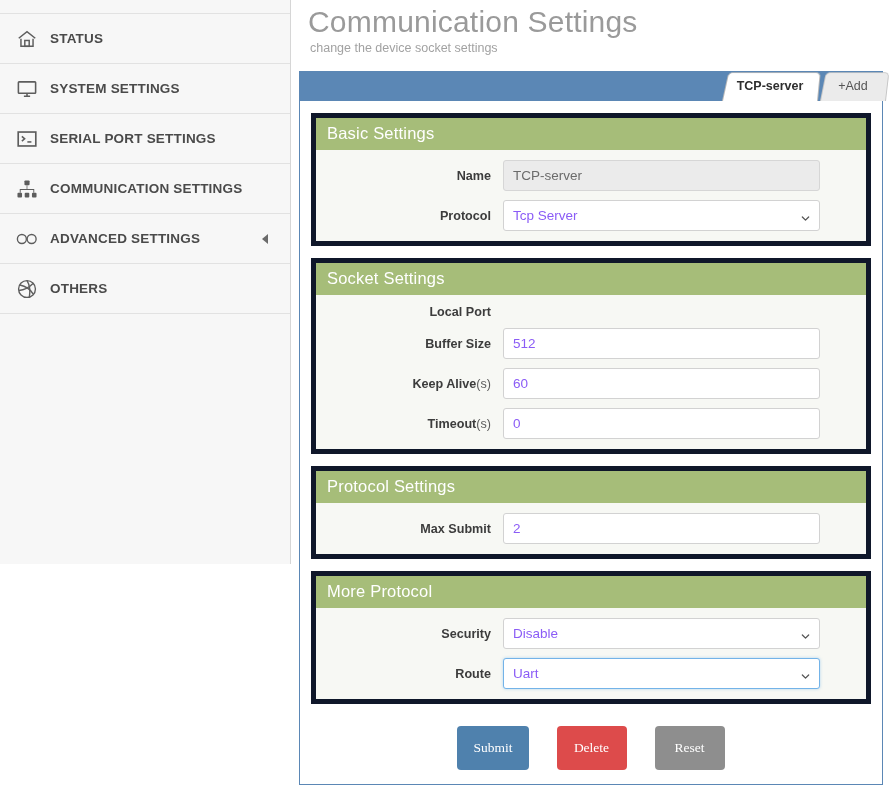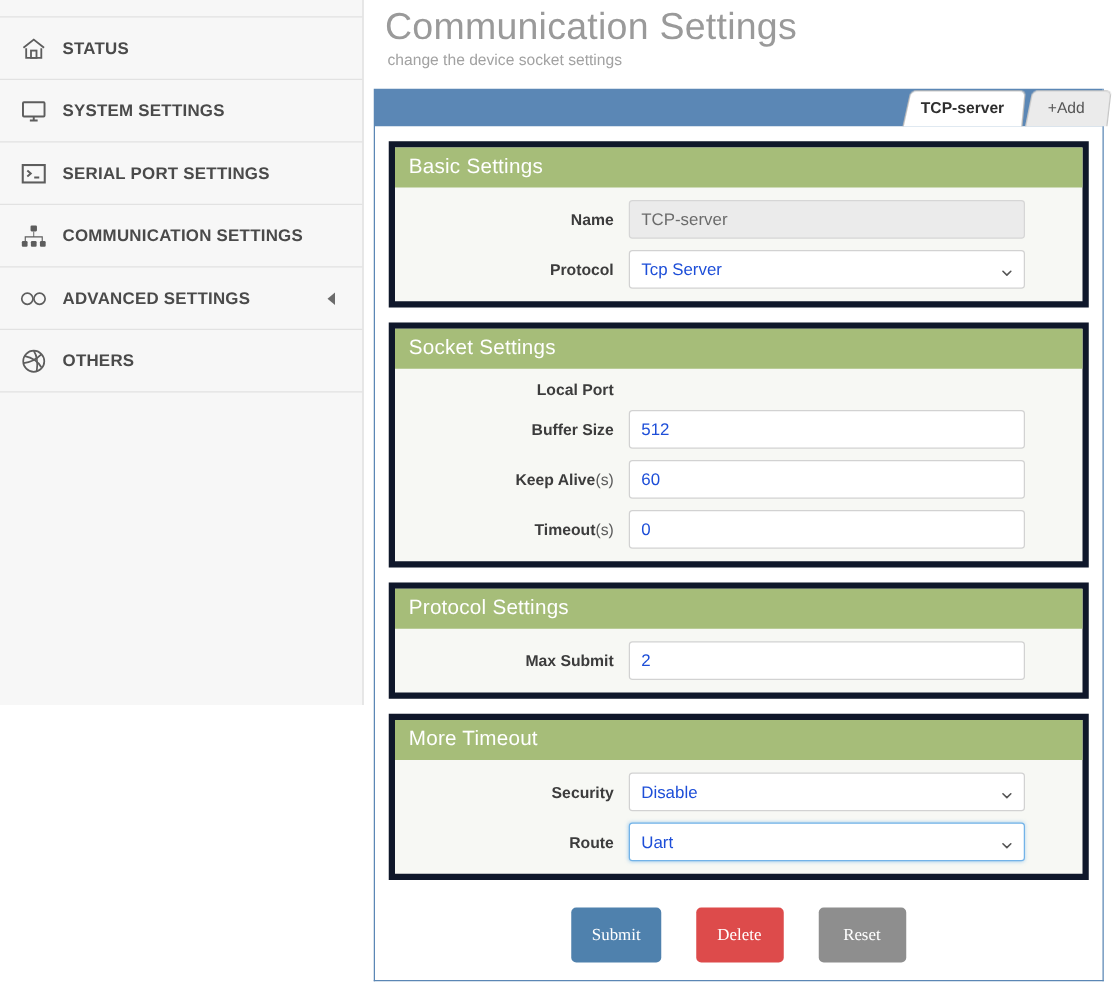--- a/index.html
+++ b/index.html
@@ -176,7 +176,7 @@
     height: 31px;
     font-size: 13.5px;
     font-family: "Liberation Sans", sans-serif;
-    color: #1d4ed8;
+    color: #8b5cf6;
     border: 1px solid #d2d2d2;
     border-radius: 3px;
     background: #ffffff;

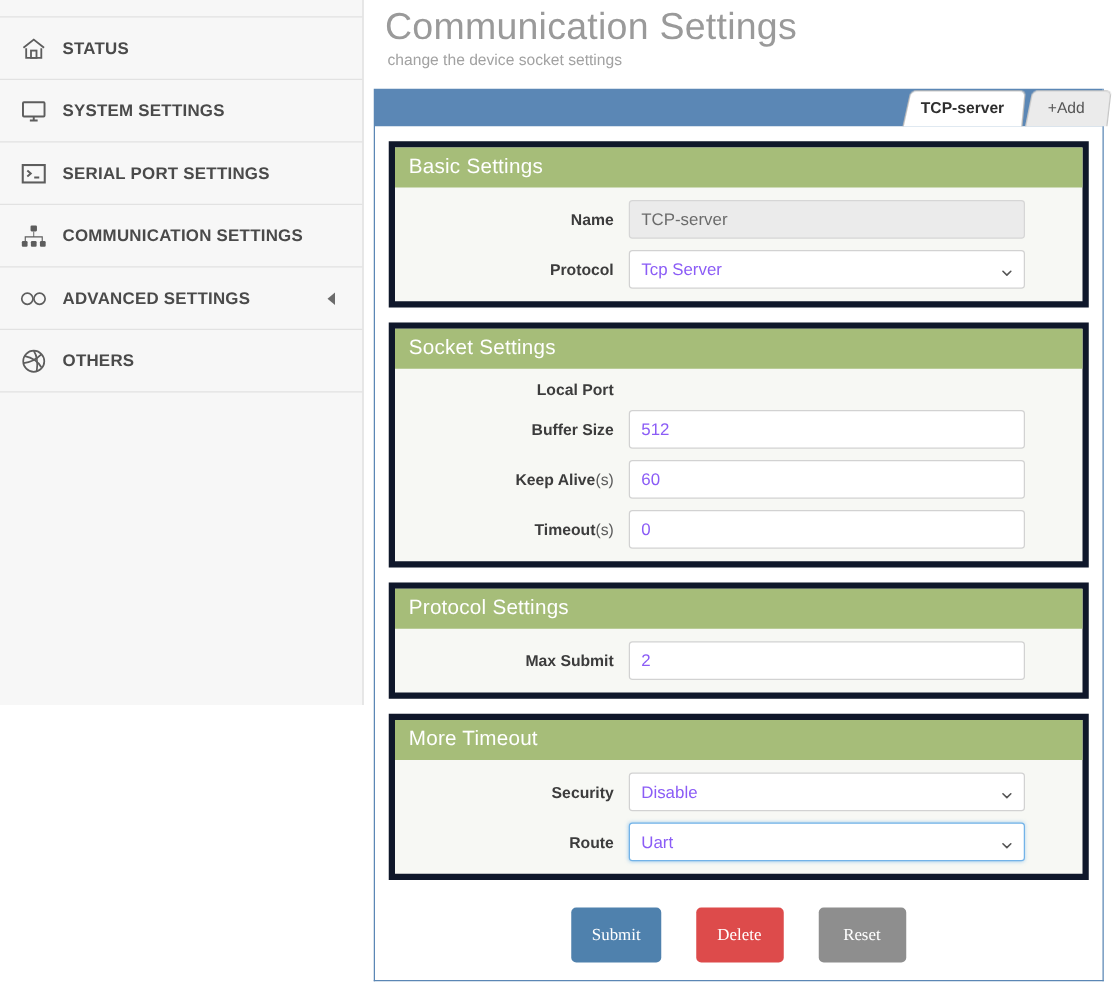--- a/index.html
+++ b/index.html
@@ -363,7 +363,7 @@
             </div>
           </section>
           <section class="section">
-            <div class="section-head">More Timeout</div>
+            <div class="section-head">More Protocol</div>
             <div class="section-body">
               <div class="frow">
                 <div class="flabel"><span>Security</span></div>

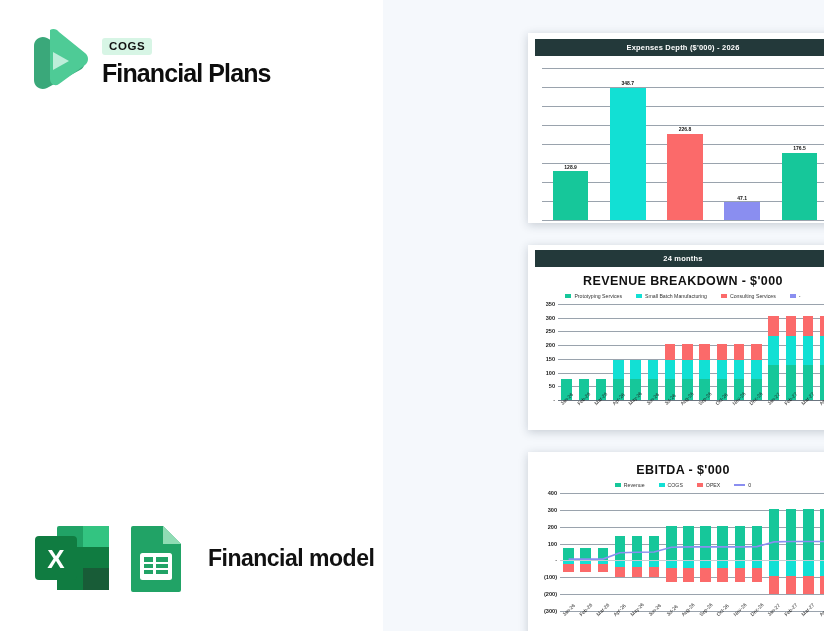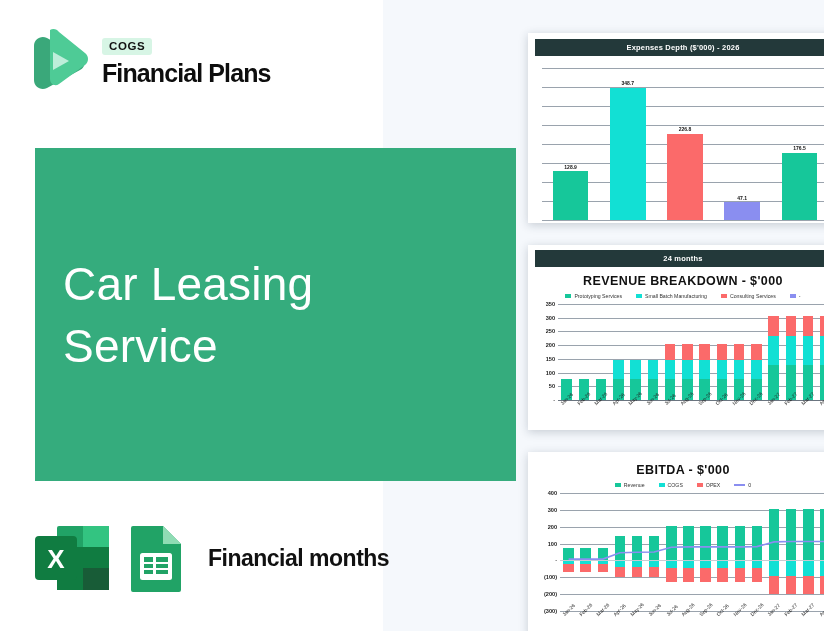--- a/index.html
+++ b/index.html
@@ -129,10 +129,6 @@
     </div>
   </div>
 
-  <div class="hero">
-    <div class="hero-title">Car Leasing
-Service</div>
-  </div>
 
   <div class="footer">
     <div class="icon-excel">

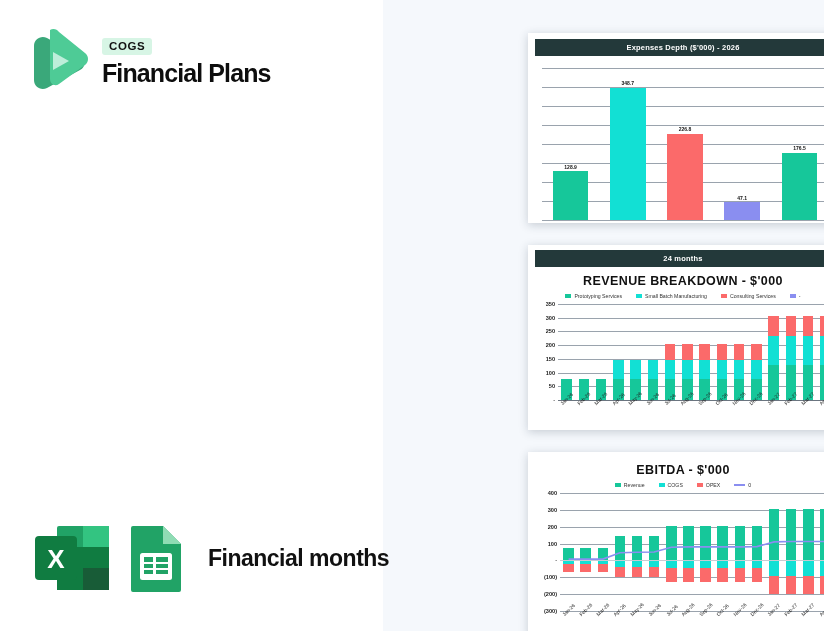--- a/index.html
+++ b/index.html
@@ -156,7 +156,7 @@
         <rect x="31" y="48" width="12" height="4" fill="#21a366"></rect>
       </svg>
     </div>
-    <div class="footer-label">Financial months</div>
+    <div class="footer-label">Financial model</div>
   </div>
 
   <div class="card" id="card-expenses">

Action item => Please return the full listing exactly as given, with the images left out.

Result =>
--- a/index.html
+++ b/index.html
@@ -176,7 +176,7 @@
     height: 31px;
     font-size: 13.5px;
     font-family: "Liberation Sans", sans-serif;
-    color: #1d4ed8;
+    color: #8b5cf6;
     border: 1px solid #d2d2d2;
     border-radius: 3px;
     background: #ffffff;

--- a/index.html
+++ b/index.html
@@ -363,7 +363,7 @@
             </div>
           </section>
           <section class="section">
-            <div class="section-head">More Timeout</div>
+            <div class="section-head">More Protocol</div>
             <div class="section-body">
               <div class="frow">
                 <div class="flabel"><span>Security</span></div>

--- a/index.html
+++ b/index.html
@@ -129,10 +129,6 @@
     </div>
   </div>
 
-  <div class="hero">
-    <div class="hero-title">Car Leasing
-Service</div>
-  </div>
 
   <div class="footer">
     <div class="icon-excel">

--- a/index.html
+++ b/index.html
@@ -156,7 +156,7 @@
         <rect x="31" y="48" width="12" height="4" fill="#21a366"></rect>
       </svg>
     </div>
-    <div class="footer-label">Financial months</div>
+    <div class="footer-label">Financial model</div>
   </div>
 
   <div class="card" id="card-expenses">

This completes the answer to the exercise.